-- Extracted data follows --

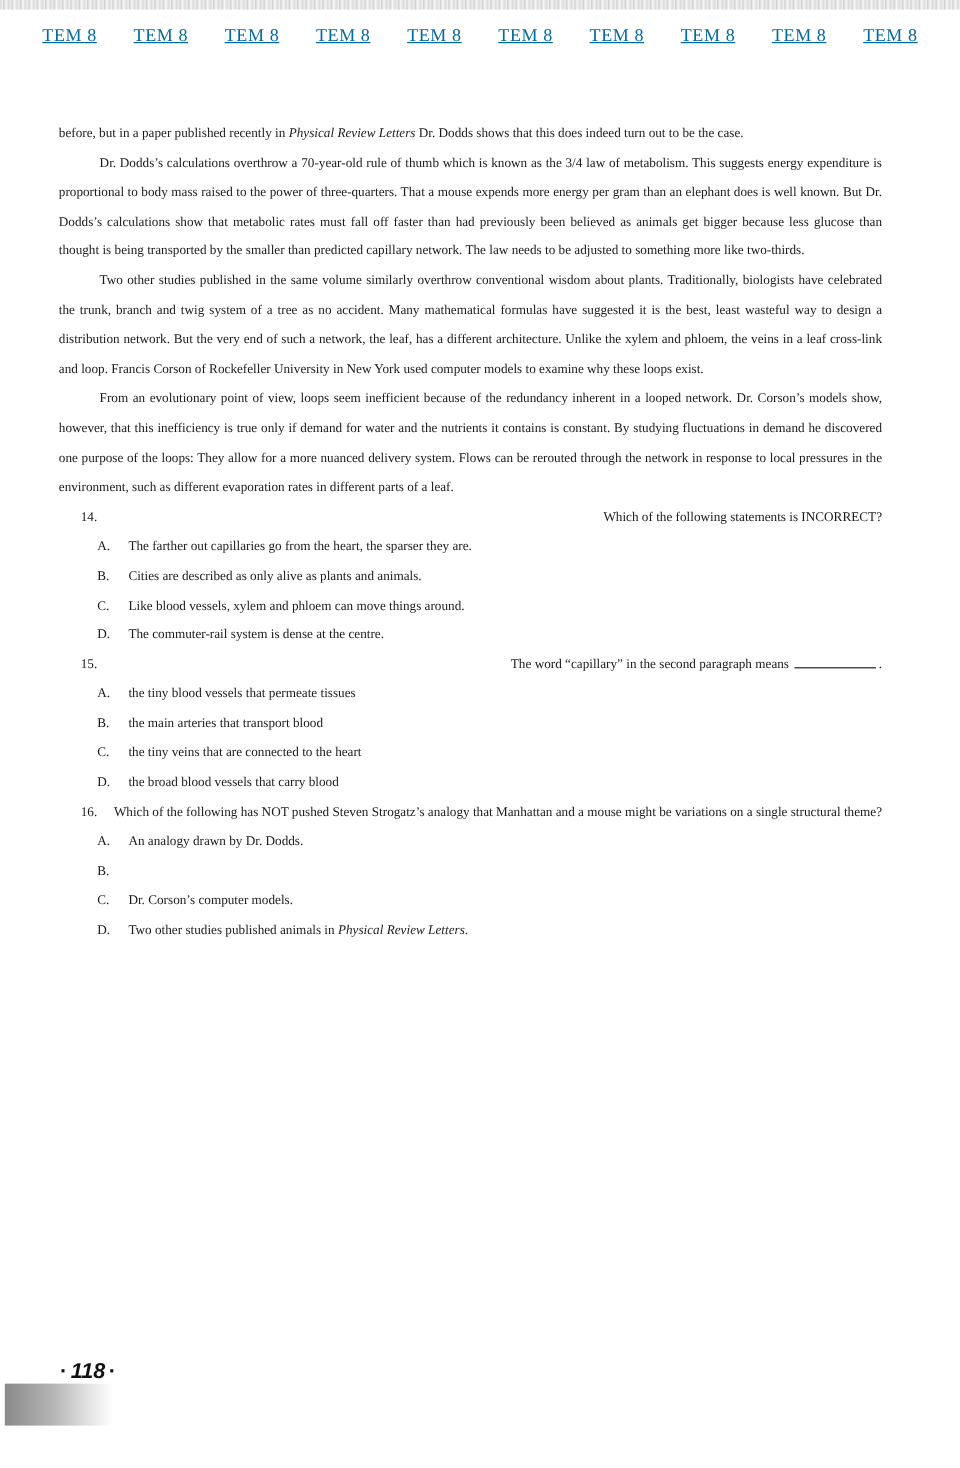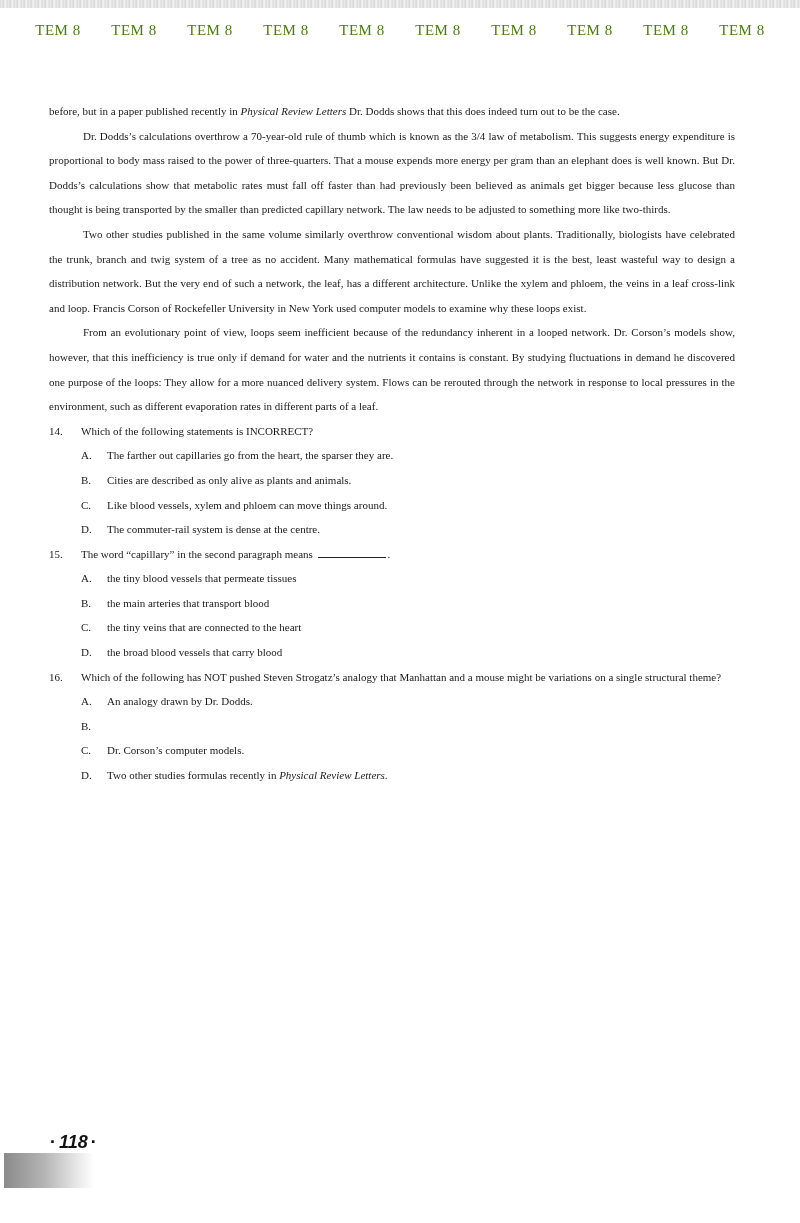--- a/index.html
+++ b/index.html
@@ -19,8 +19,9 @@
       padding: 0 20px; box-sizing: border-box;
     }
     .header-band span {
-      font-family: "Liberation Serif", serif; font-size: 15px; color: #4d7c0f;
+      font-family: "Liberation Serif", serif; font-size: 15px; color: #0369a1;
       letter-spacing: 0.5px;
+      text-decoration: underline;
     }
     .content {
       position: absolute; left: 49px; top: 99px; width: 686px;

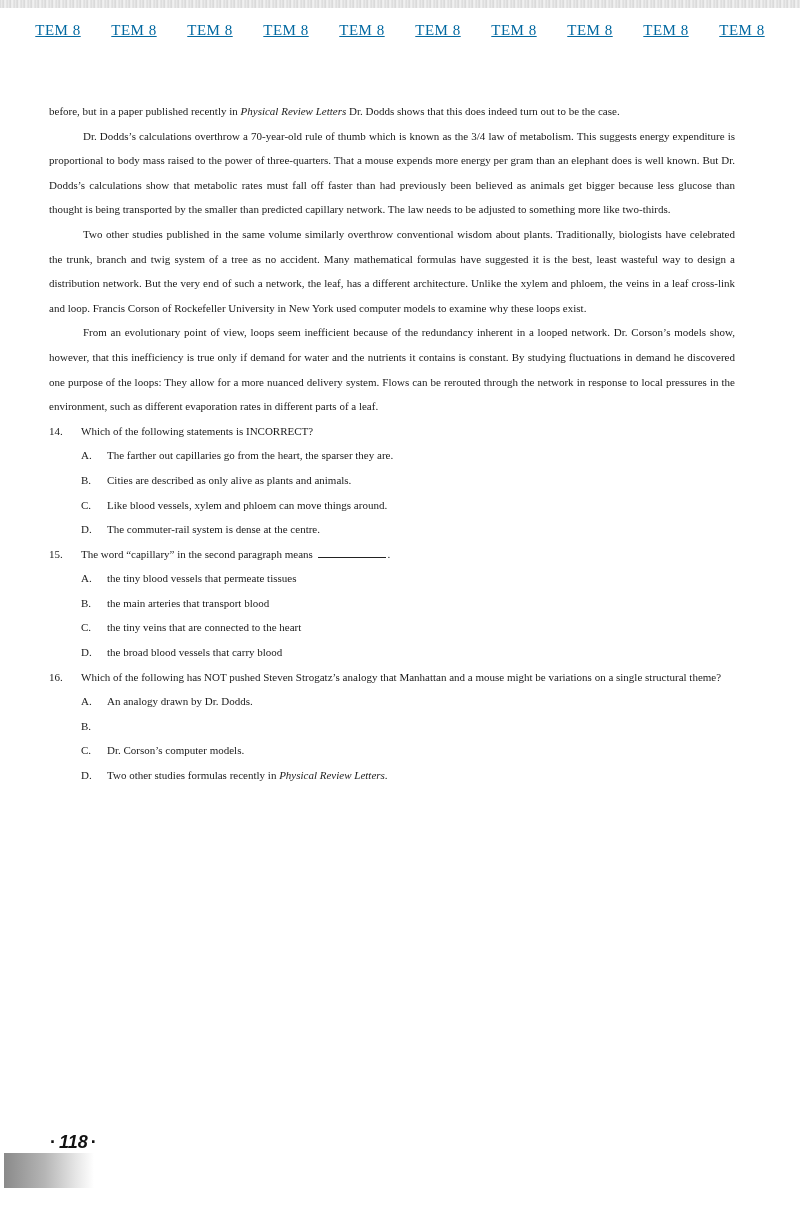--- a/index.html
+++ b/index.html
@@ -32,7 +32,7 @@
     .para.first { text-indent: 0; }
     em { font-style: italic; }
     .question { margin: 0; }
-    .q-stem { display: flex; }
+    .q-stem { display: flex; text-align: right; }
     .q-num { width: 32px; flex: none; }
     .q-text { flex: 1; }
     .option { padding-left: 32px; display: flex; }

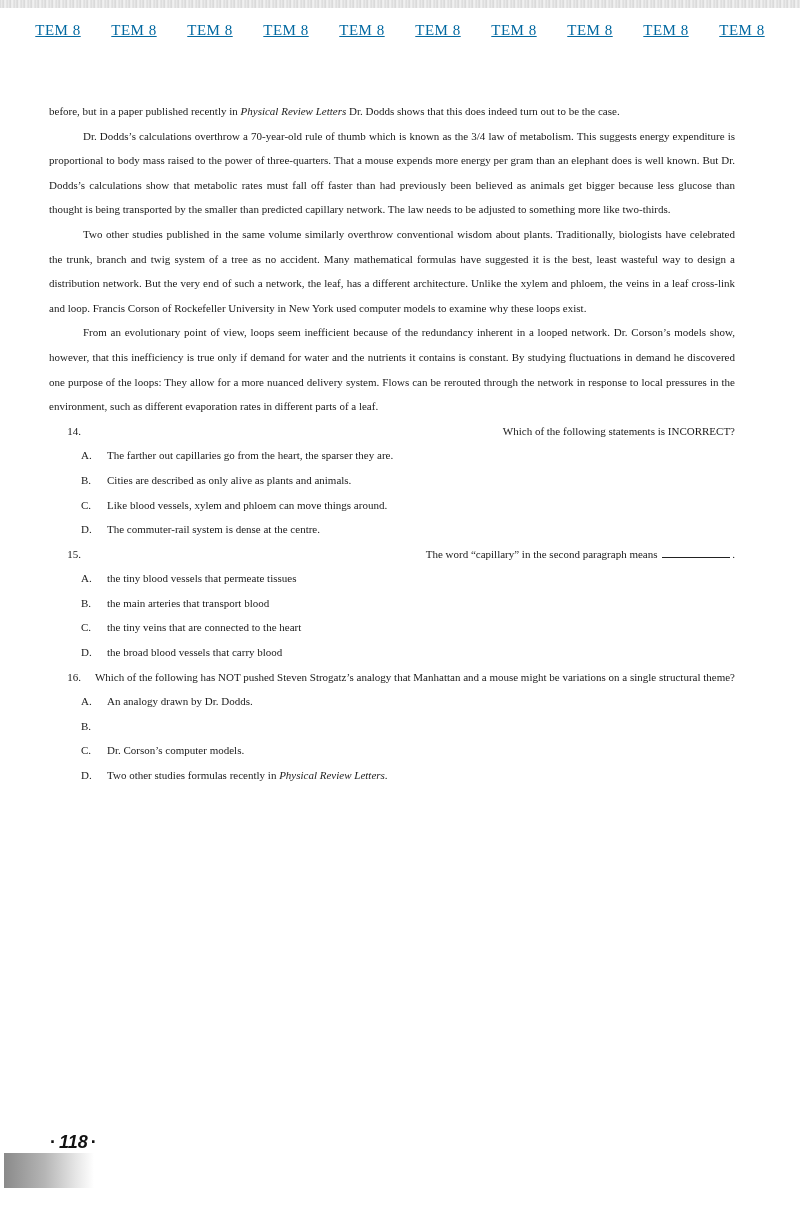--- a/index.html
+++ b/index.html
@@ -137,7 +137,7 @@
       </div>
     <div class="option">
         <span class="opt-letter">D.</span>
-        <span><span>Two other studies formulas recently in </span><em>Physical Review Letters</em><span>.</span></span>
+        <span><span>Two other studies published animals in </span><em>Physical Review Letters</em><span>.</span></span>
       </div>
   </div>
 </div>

-- Extracted data concluded --
-- Extracted data follows --

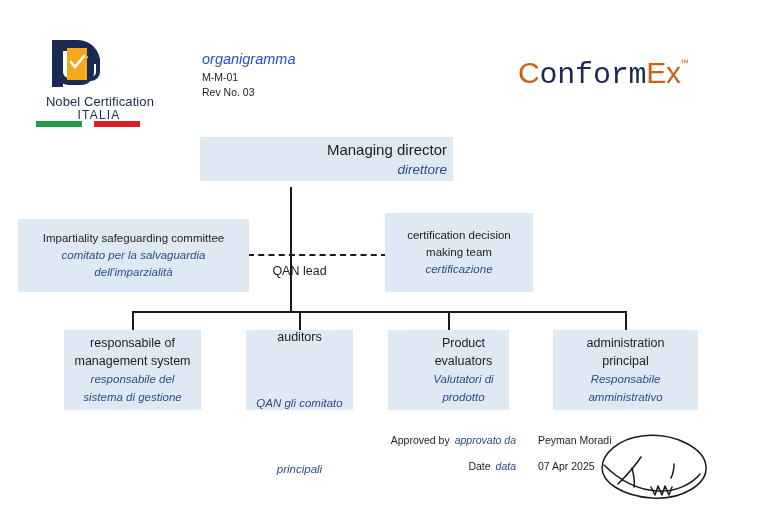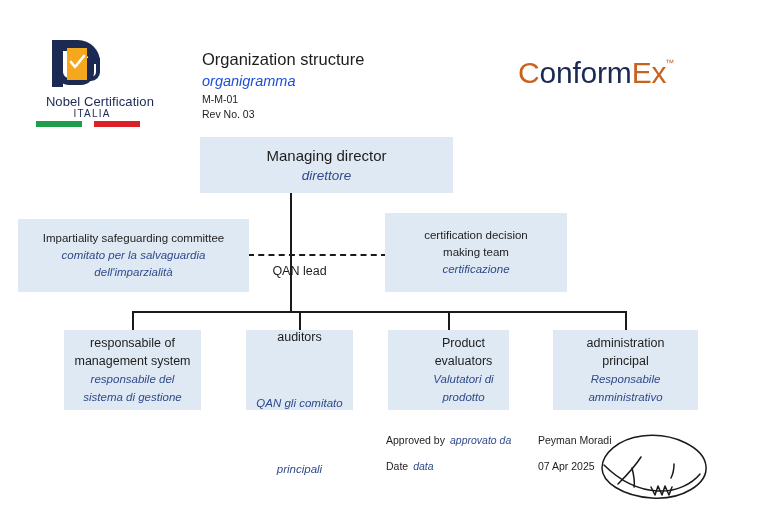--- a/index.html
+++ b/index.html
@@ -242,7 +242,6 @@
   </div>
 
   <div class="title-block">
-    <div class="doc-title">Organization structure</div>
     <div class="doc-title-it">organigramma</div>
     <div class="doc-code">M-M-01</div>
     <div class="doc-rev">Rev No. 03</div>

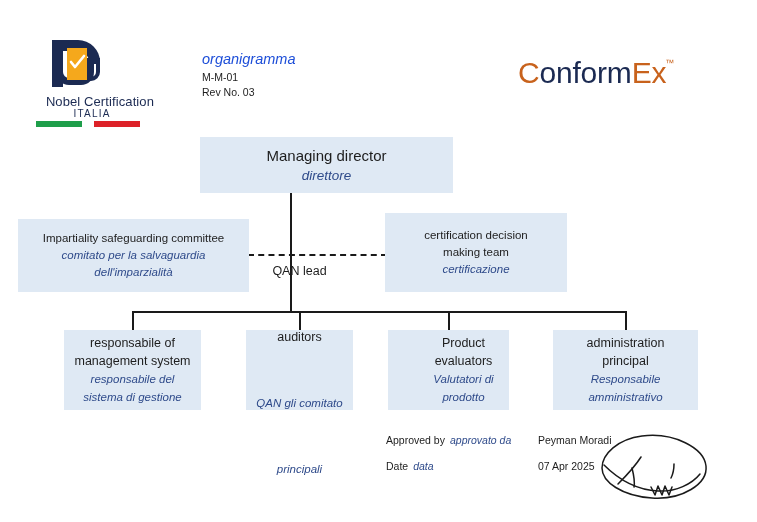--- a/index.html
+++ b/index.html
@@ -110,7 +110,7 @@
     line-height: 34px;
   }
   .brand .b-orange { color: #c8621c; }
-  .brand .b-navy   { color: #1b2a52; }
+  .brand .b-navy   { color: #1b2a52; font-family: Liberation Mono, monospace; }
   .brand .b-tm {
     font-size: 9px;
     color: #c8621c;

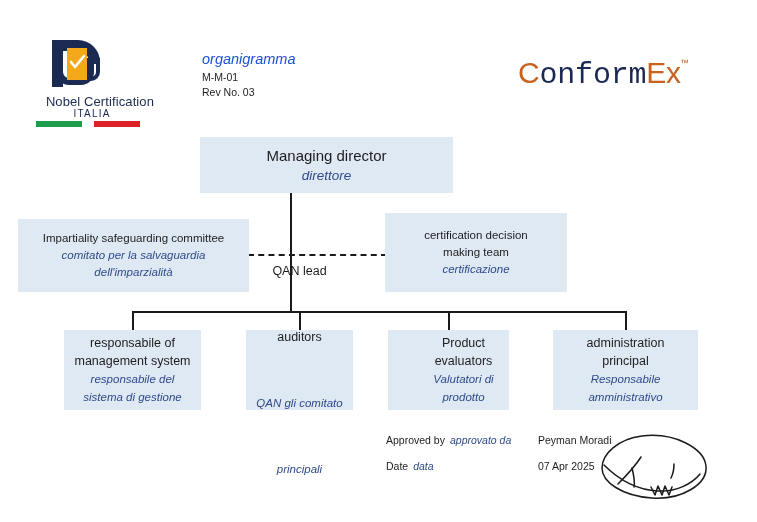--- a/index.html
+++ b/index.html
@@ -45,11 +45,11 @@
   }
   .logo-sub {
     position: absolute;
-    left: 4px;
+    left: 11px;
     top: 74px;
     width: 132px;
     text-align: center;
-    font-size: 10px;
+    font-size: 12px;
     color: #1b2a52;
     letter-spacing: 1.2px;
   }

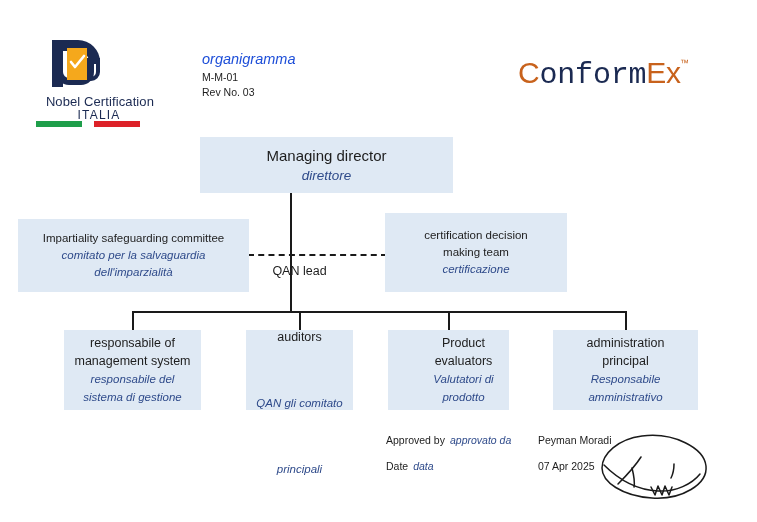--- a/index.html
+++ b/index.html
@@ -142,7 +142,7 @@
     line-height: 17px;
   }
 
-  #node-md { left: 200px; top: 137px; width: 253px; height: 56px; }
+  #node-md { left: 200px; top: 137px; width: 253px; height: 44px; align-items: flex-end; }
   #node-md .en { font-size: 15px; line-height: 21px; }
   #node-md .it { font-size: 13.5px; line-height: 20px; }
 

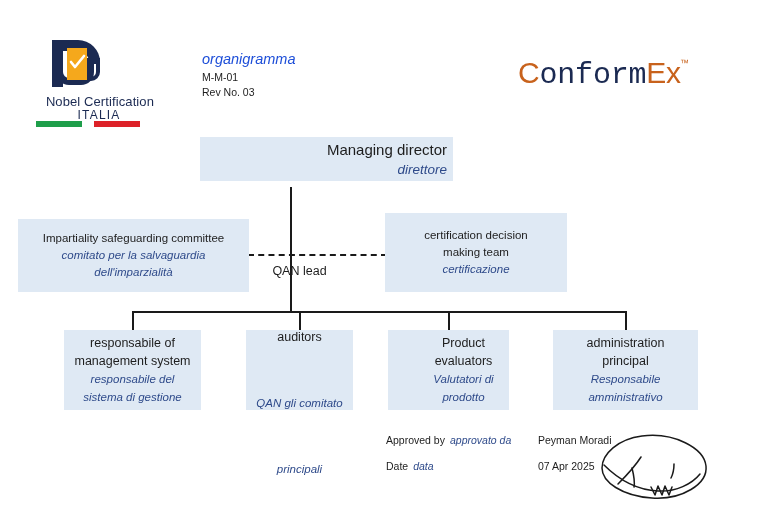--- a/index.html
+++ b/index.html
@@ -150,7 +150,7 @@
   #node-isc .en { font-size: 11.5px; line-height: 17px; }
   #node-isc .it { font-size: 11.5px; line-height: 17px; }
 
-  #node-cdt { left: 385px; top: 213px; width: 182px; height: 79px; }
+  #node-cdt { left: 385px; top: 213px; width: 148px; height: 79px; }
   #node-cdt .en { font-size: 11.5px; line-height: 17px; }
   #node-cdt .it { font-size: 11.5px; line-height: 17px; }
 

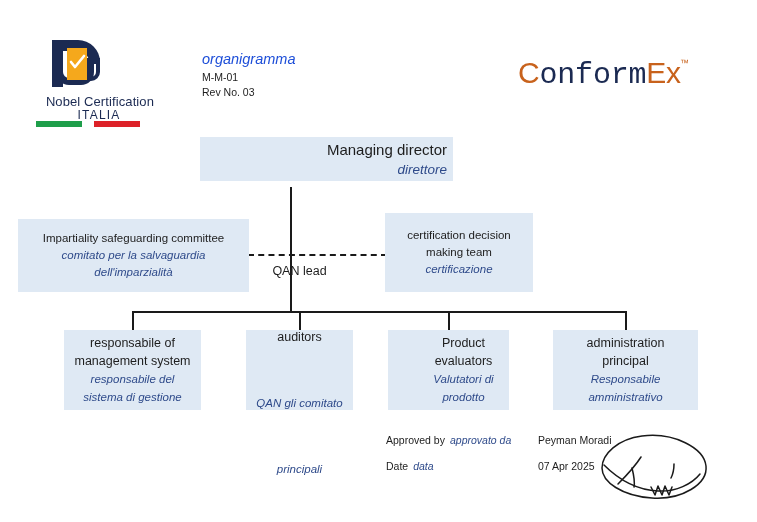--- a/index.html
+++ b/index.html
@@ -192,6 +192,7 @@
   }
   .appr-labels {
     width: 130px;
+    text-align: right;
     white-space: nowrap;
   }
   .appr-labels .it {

-- Extracted data concluded --
-- Extracted data follows --

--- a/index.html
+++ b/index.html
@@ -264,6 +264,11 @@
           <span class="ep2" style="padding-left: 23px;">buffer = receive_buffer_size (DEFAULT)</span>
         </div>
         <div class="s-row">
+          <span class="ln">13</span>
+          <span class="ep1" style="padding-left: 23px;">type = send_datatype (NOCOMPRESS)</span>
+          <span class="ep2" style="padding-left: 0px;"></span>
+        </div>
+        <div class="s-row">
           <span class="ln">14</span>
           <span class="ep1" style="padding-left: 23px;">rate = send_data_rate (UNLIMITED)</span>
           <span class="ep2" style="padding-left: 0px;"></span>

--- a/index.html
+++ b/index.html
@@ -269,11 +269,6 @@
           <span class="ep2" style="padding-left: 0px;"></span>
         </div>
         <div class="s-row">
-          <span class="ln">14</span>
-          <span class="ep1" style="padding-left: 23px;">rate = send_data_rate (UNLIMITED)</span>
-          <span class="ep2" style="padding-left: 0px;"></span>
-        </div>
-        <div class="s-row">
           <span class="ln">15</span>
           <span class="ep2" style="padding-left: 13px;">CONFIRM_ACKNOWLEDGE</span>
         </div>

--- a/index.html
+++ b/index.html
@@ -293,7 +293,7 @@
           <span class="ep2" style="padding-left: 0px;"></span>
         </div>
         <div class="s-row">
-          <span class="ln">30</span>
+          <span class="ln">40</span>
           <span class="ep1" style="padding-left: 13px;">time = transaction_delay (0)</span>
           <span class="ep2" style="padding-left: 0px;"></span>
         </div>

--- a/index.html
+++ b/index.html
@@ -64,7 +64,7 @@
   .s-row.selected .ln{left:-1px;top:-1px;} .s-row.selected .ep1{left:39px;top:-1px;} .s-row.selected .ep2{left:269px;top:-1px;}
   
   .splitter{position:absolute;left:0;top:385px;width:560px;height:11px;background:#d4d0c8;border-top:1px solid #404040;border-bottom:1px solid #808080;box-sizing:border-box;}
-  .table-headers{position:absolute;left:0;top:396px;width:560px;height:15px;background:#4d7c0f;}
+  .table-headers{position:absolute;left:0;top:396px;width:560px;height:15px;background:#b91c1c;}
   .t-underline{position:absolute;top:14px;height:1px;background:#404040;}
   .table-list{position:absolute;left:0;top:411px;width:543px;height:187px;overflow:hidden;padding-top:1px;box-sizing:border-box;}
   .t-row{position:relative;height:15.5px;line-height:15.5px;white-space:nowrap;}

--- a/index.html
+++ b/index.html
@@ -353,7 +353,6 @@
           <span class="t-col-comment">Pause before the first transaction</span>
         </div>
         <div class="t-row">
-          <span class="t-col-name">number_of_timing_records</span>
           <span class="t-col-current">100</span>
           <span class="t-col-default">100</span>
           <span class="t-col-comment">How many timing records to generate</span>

-- Extracted data concluded --

> [Goal of the exercise] Scan the entries above and copy each line where "family" occurs.

> [Task response]
-      font-family: "Liberation Serif", serif; font-size: 15px; color: #4d7c0f;
+      font-family: "Liberation Serif", serif; font-size: 15px; color: #0369a1;
+  .brand .b-navy   { color: #1b2a52; font-family: Liberation Mono, monospace; }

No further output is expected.